What systems and content are “sacred” to you, which would make Stellaris not Stellaris anymore if we changed them?
Some examples to comment on could include:
- How important to you are the current systems that use individual Pops and Jobs in the planetary simulation?
- If we made significant changes to fleets, how much could we alter before it no longer felt like the game you love?
- What aspects are most important in defining your civilization?
- How do you set goals for yourself during gameplay? When do you set them, and how often do they change as you play?
- How important is the current Trade system, with routes collecting back to your Capital?
- Is colonization too easy? Should habitability and planet climate matter more?
- Are there any Origins that should be Civics, or Civics that should be Origins?
- If you could remove one game system, what would it be? Which system would you make the central focus of an expansion? Is there a feature you want to enjoy, but feel the current implementation doesn’t quite work for you?
To the Future, Together!
I want to spend most of this year’s remaining dev diaries (at least, the ones that aren’t focused on the Circinus patch cycle) on this topic, talking with you about where our shared galactic journey is heading.

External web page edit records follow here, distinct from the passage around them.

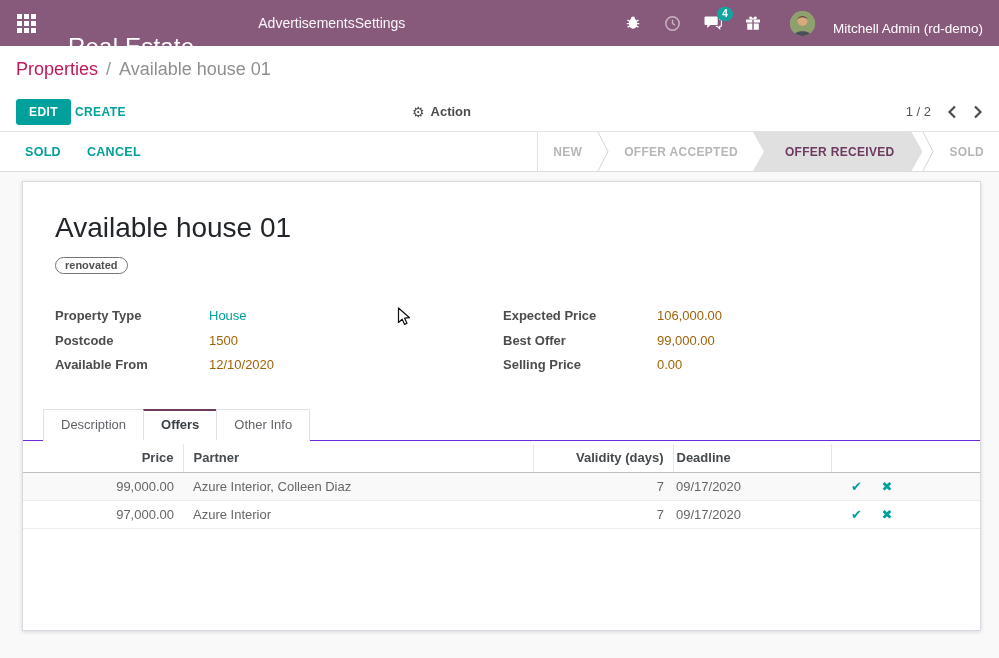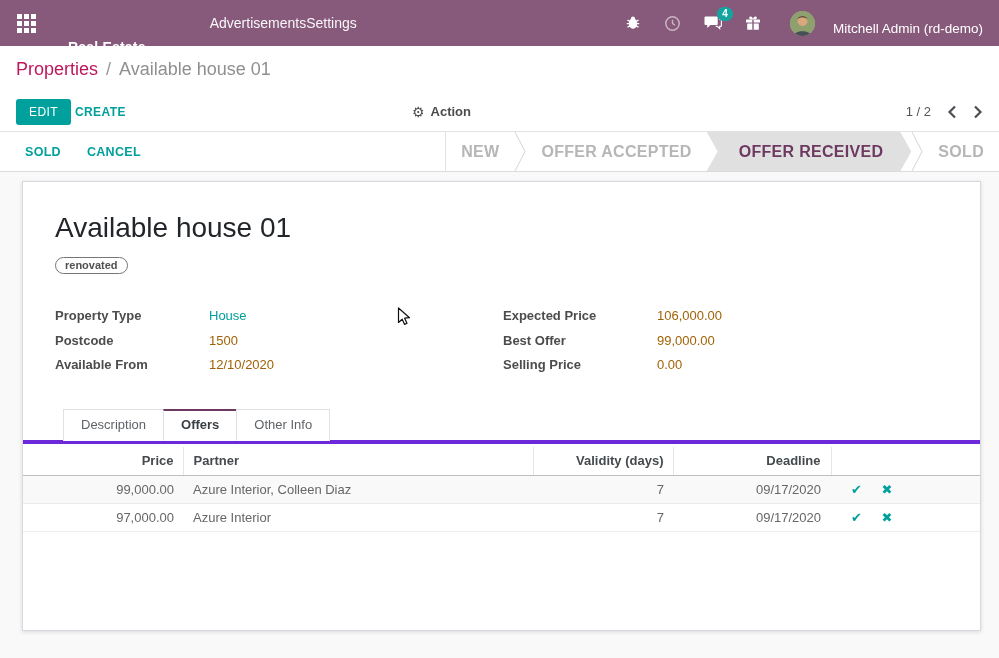"Real Estate" .brand { font-size: 14px -> 24px; font-weight: bold -> normal }
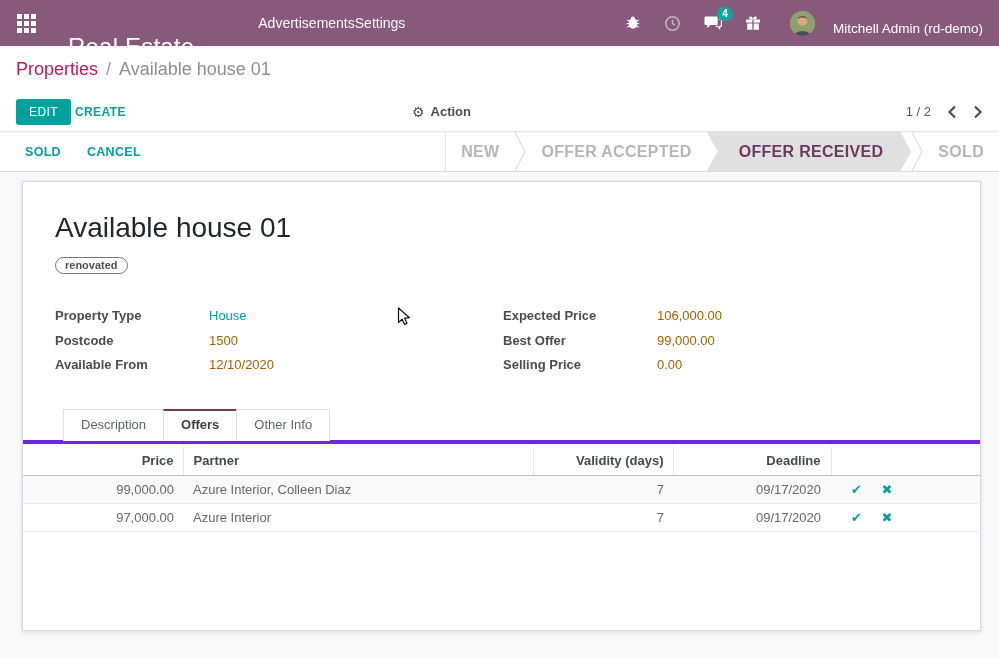"EDIT" .btn-edit { font-weight: normal -> bold }
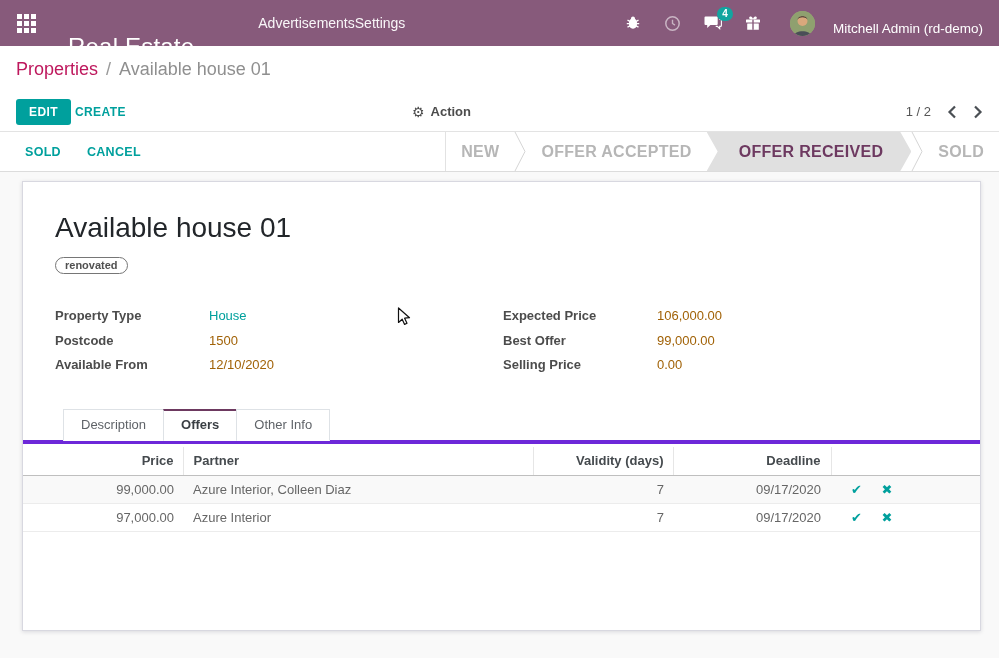"NEW" .step { font-size: 16px -> 12px }
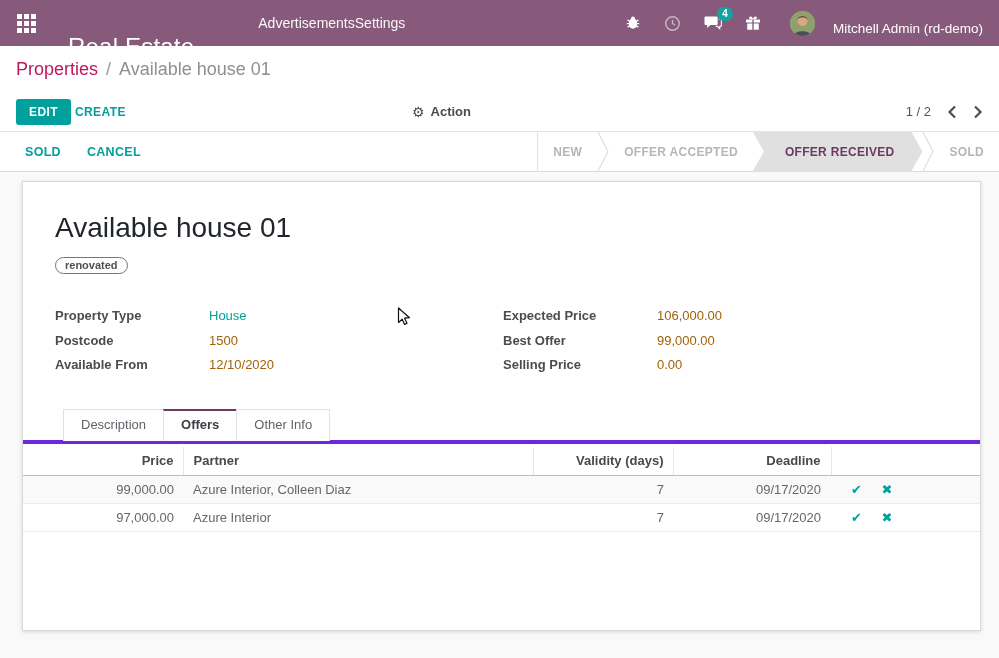"Description" .tabbar { border-bottom: 4px solid #6d28d9 -> 1px solid #6d28d9; padding-left: 40px -> 20px }
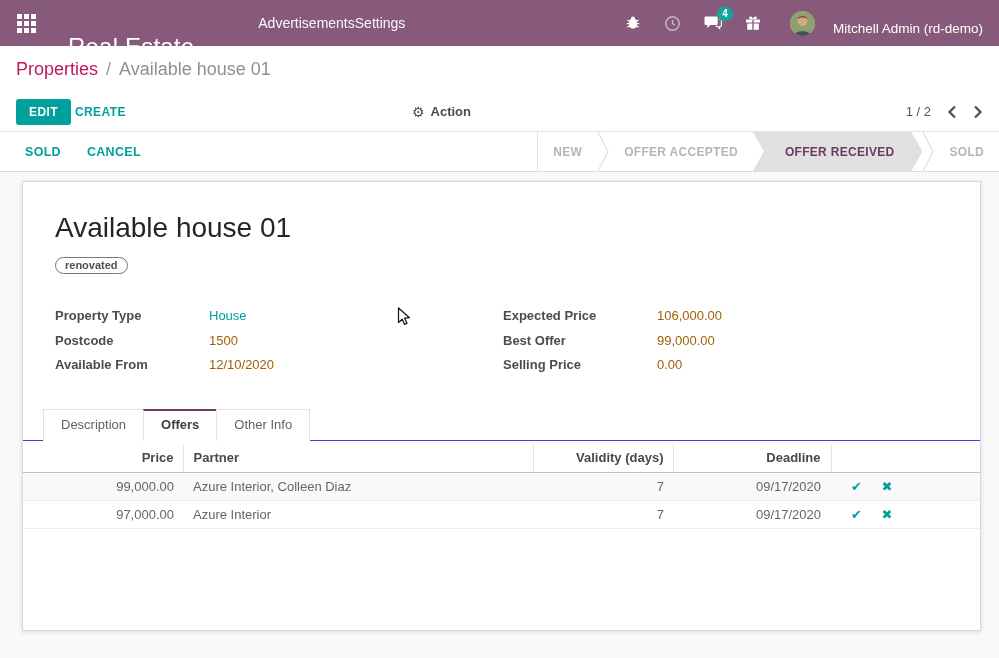"Deadline" .offers td.deadline, .offers th.deadline { padding-left: 9px -> 3px; text-align: right -> none }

Next week we’ll be talking about the 3.14.159 patch.
But First, a Shoutout to the Chinese Stellaris Community
Before I sign off, I want to commend the Chinese Stellaris Community for finding the funniest bug of the cycle. I’ve been told that they found that you can capture inappropriate things with Boarding Cables from the Treasure Hunters origin, and have been challenging each other to find the most ridiculous things to capture.
You know, little things like Cetana’s flagship. The Infinity Machine. An entire Enclave.
I’m not going to have the team fix this for 3.14.159, but will likely have them do so for 3.14.1592. I want to give you a chance to complete your collection and catch them all. After all, someone needs to catch The End of the Cycle and an Incoming Asteroid. Post screenshots if you catch anything especially entertaining!